Esme drew herself up straight in the chair. “My father was the oldest son, Edward, although he was called Teddy. And there was no one in our family named Kathleen Rose Connor. That’s just nonsense. Why would a village girl live at Tarrymore?”
Therese chose her words carefully. “Probably because your grandfather raped Kathleen’s mother, Bridget, who at the time was a seventeen-year-old virgin. He fathered Bridget’s child.”
“Impossible,” Esme said.
“It was hushed up very quickly. As soon as Bridget’s family discovered she was pregnant, the village priest stepped in and had a word with Lord Rossington, and Bridget was quietly married off to a personable village lad named Thomas Connor.”
“That’s utter rubbish,” Esme said calmly.
“Kathleen was quite young when Lady Delia saw her. She was immediately smitten with the little girl, and insisted on raising her in the manor house, as her ‘protégé’ or ward, or whatever Dickensian phrase people used to describe the lord’s bastard child.”
Esme made a dismissive gesture. “Village gossip. My grandfather was a well-respected man.
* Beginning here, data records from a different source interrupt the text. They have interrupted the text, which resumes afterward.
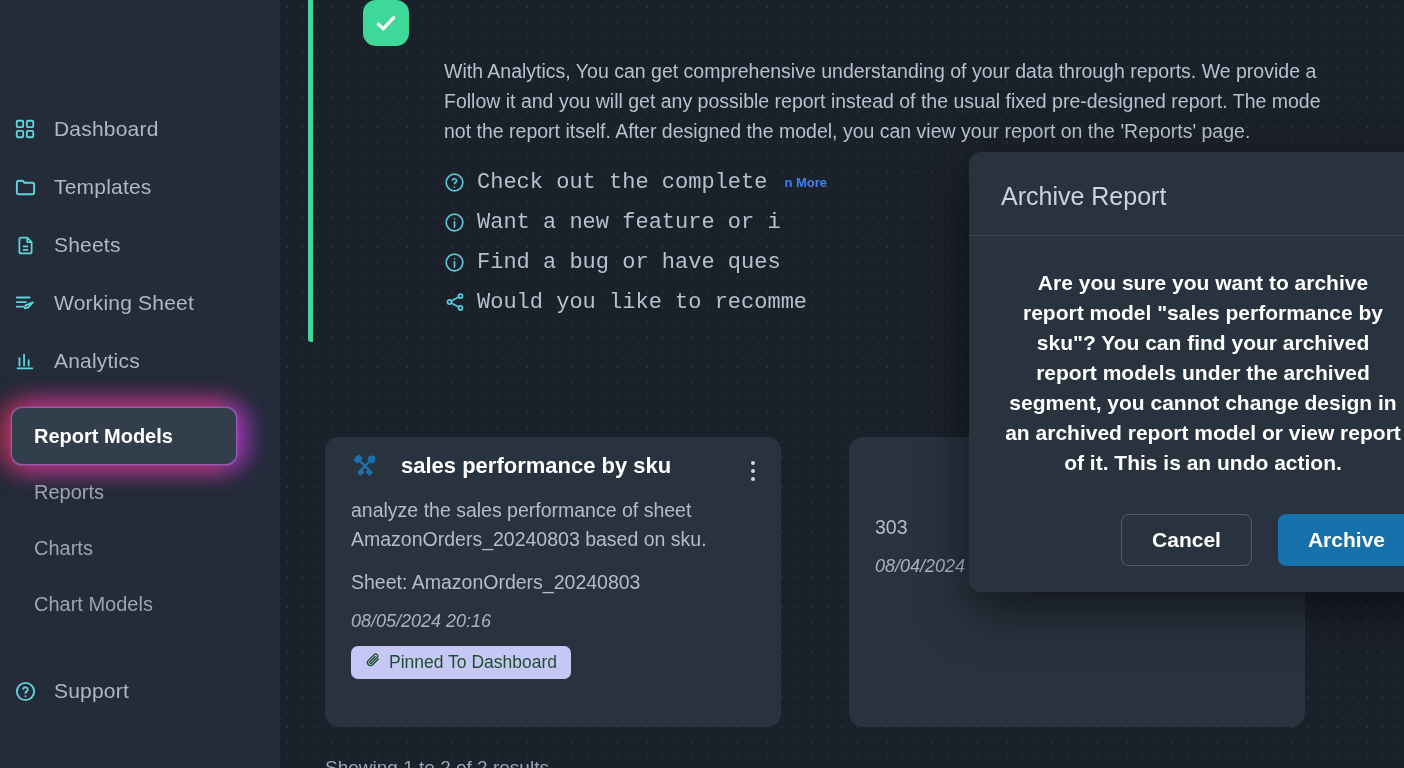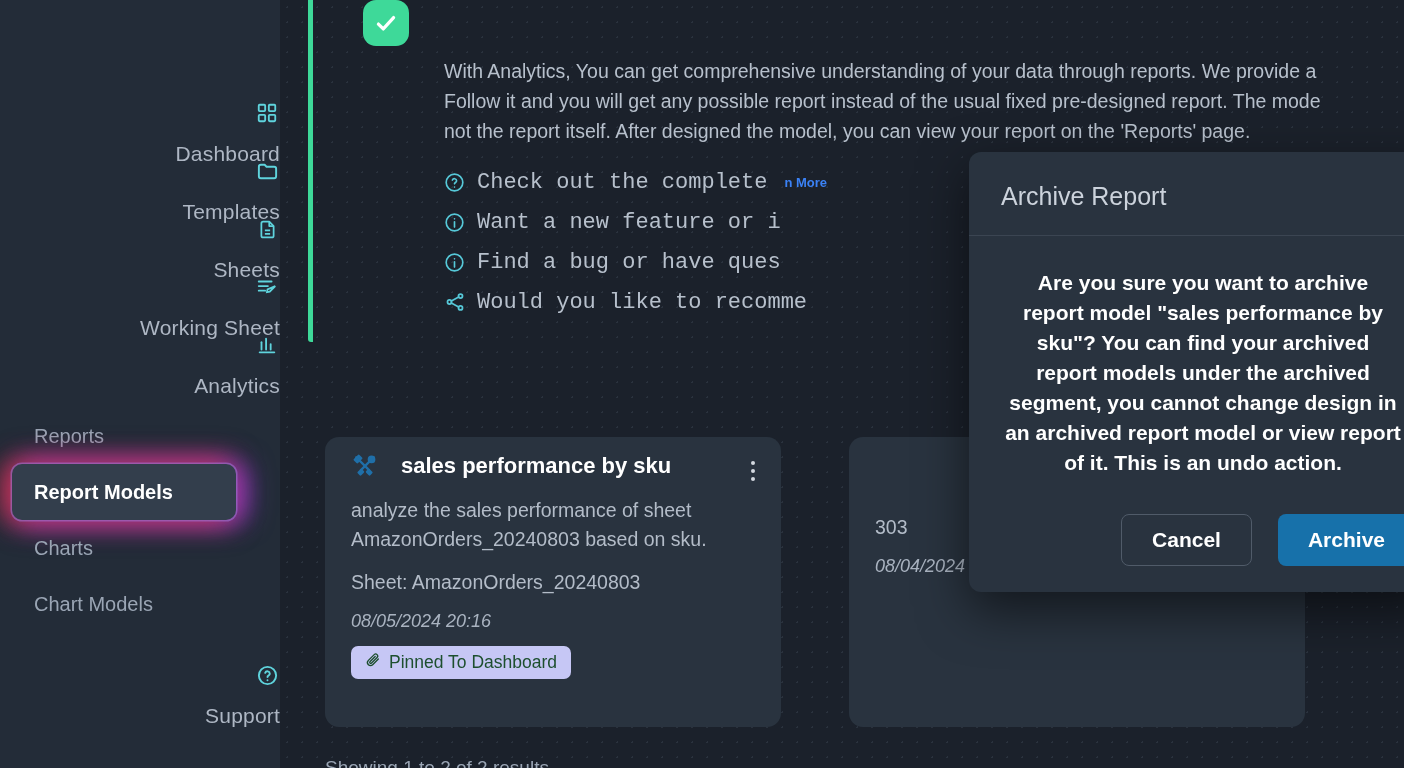--- a/index.html
+++ b/index.html
@@ -33,12 +33,11 @@
 
   .nav-item {
     display: flex;
-    align-items: flex-end;
+    align-items: center;
     height: 58px;
     padding-left: 12px;
     gap: 16px;
     cursor: pointer;
-    flex-direction: column;
   }
   .nav-item .nav-ico {
     width: 26px; height: 26px;

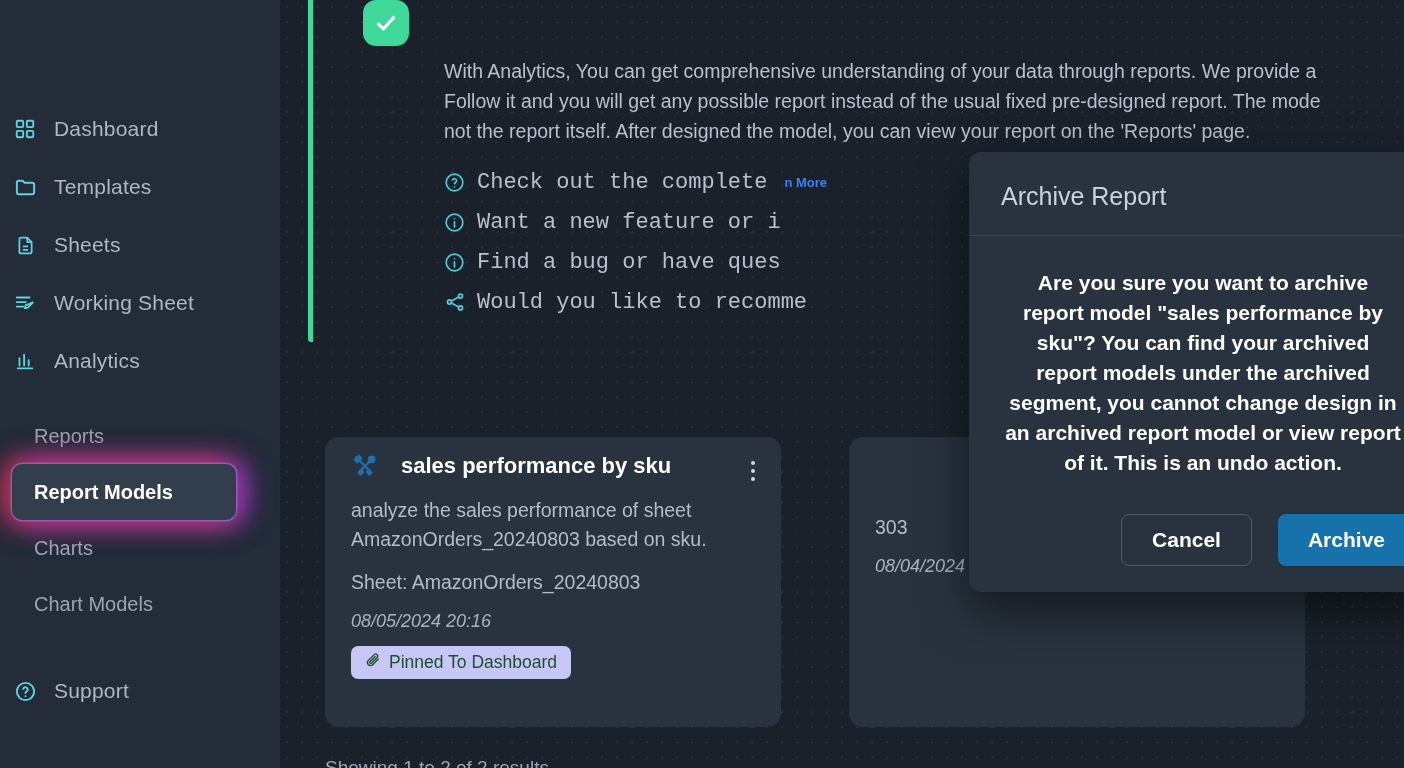--- a/index.html
+++ b/index.html
@@ -361,11 +361,11 @@
     </nav>
 
     <nav class="subnav">
+      <div class="sub-item active">
+        <span>Report Models</span>
+      </div>
       <div class="sub-item">
         <span>Reports</span>
-      </div>
-      <div class="sub-item active">
-        <span>Report Models</span>
       </div>
       <div class="sub-item">
         <span>Charts</span>

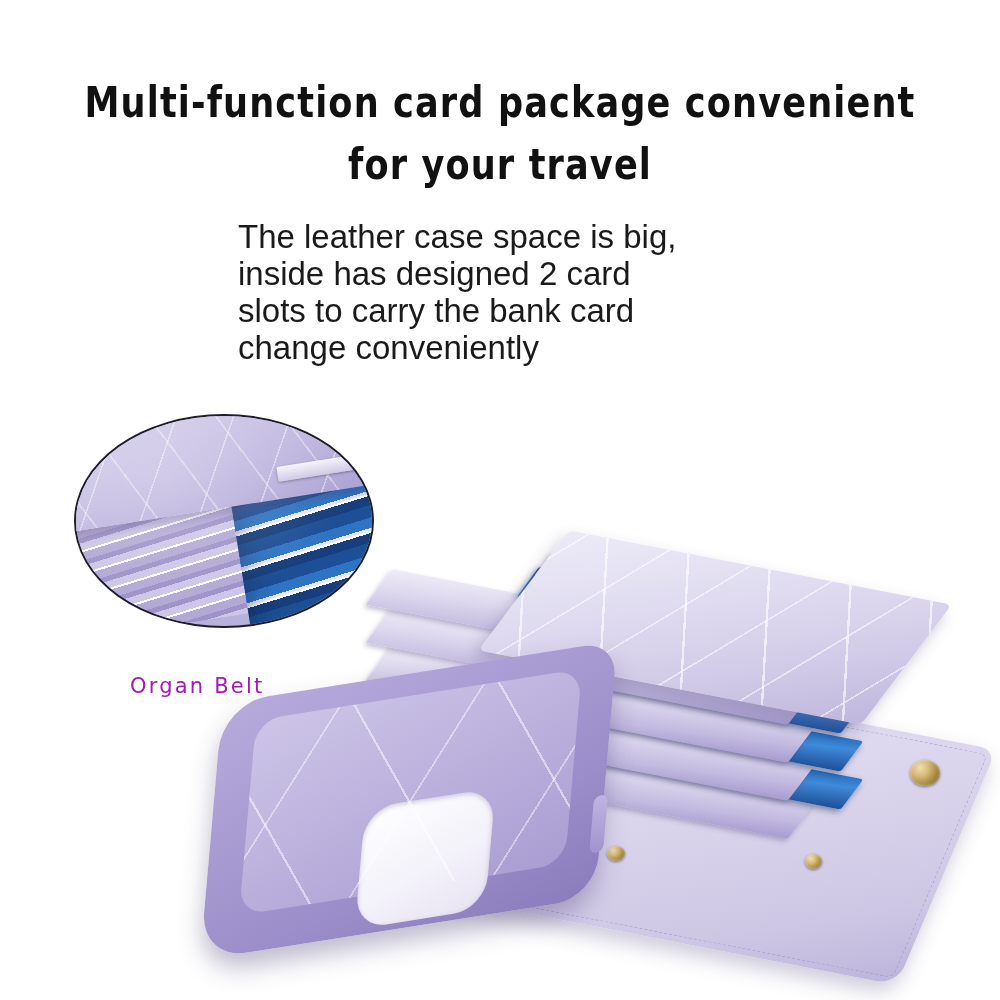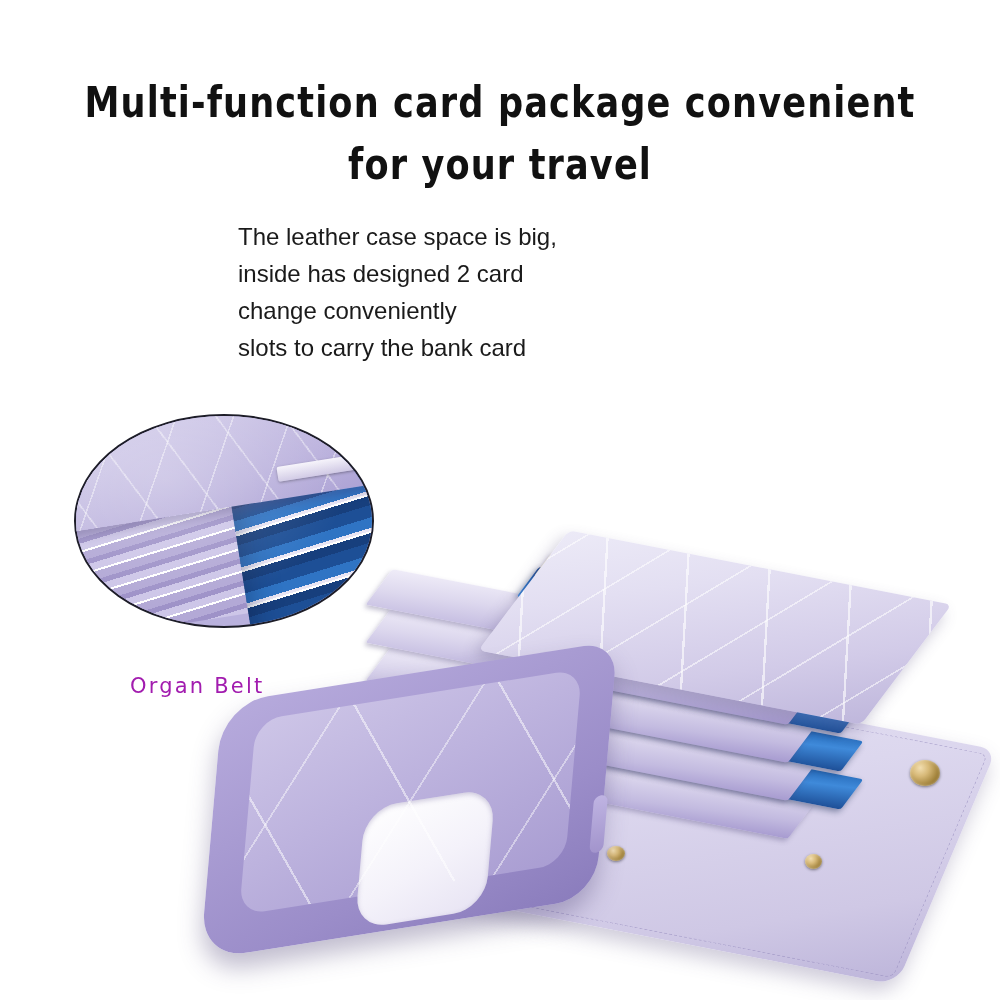--- a/index.html
+++ b/index.html
@@ -19,7 +19,7 @@
 
   #body-copy {
     position:absolute; left:238px; top:218px; width:600px;
-    color:#1a1a1a; font-size:24px; line-height:37px;
+    color:#1a1a1a; font-size:33px; line-height:37px;
     font-family:"Liberation Sans",sans-serif; font-weight:400;
   }
   #body-copy .bl { display:block; white-space:nowrap; }

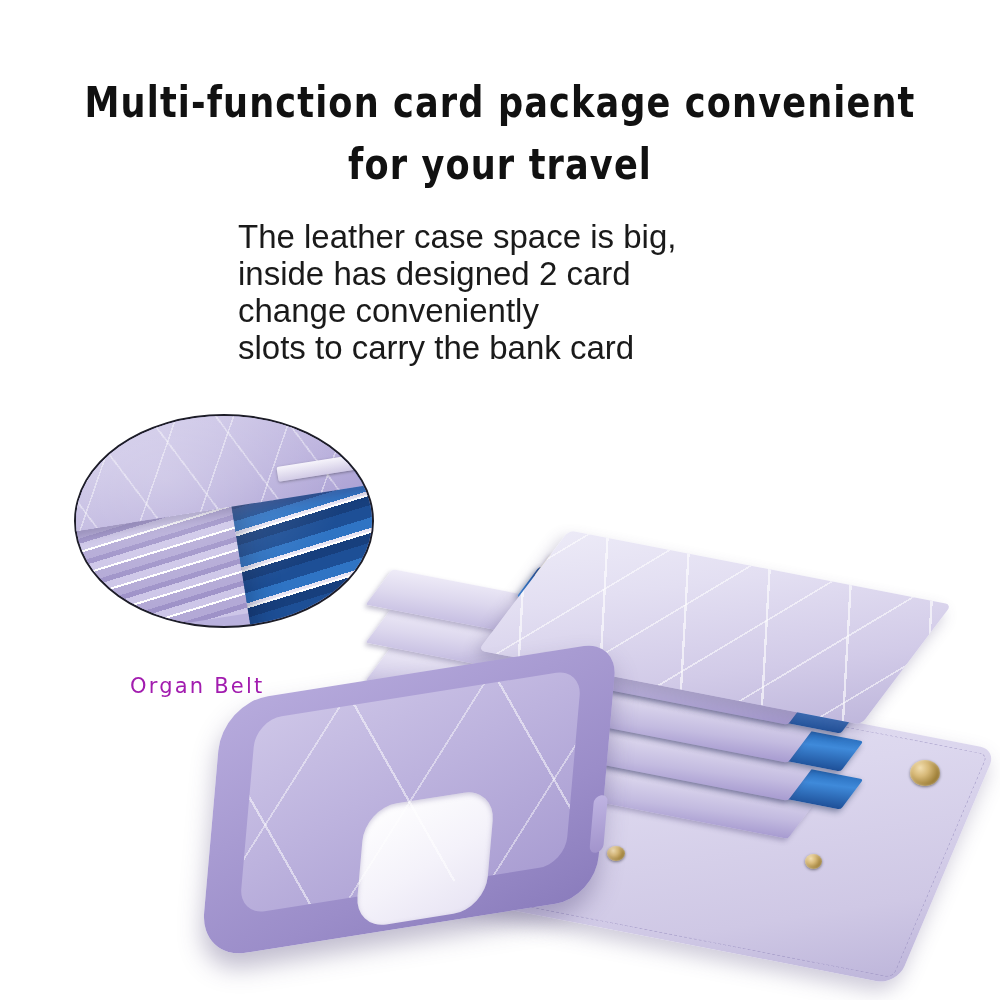--- a/index.html
+++ b/index.html
@@ -186,8 +186,8 @@
 <div id="body-copy">
   <span class="bl">The leather case space is big,</span>
   <span class="bl">inside has designed 2 card</span>
+  <span class="bl">slots to carry the bank card</span>
   <span class="bl">change conveniently</span>
-  <span class="bl">slots to carry the bank card</span>
 </div>
 
 <div id="inset-wrap">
A war hero.”
“A married war hero. Lady Fiona must have suspected Kathleen was her husband’s child. She couldn’t have been happy when her sister-in-law brought Kathleen to live under her nose, in the same house with their two sons.”
Esme sipped her Orangina, and color began to come back to her withered cheeks.
“My grandmother was a formidable woman. She would not have tolerated such an affront.”
“She probably didn’t have a choice in the matter. But Bridgetdidn’t have a choice either, did she? Neither did her daughter, Kathleen.”
Therese pulled out her cell phone and found the photo she was looking for. It was the picture Kathleen had sent her brother Tommy not long after arriving in the States. She pushed the phone across the table to the older woman.
Esme stared down at the image, squinting. She got up, scrabbled among the clutter of papers on the counter, and found a pair of wire-rimmed reading glasses.
“That’s Kathleen. My great-grandmother. She’s about nineteen in that photo, taken after she arrived in the States. Notice a resemblance?”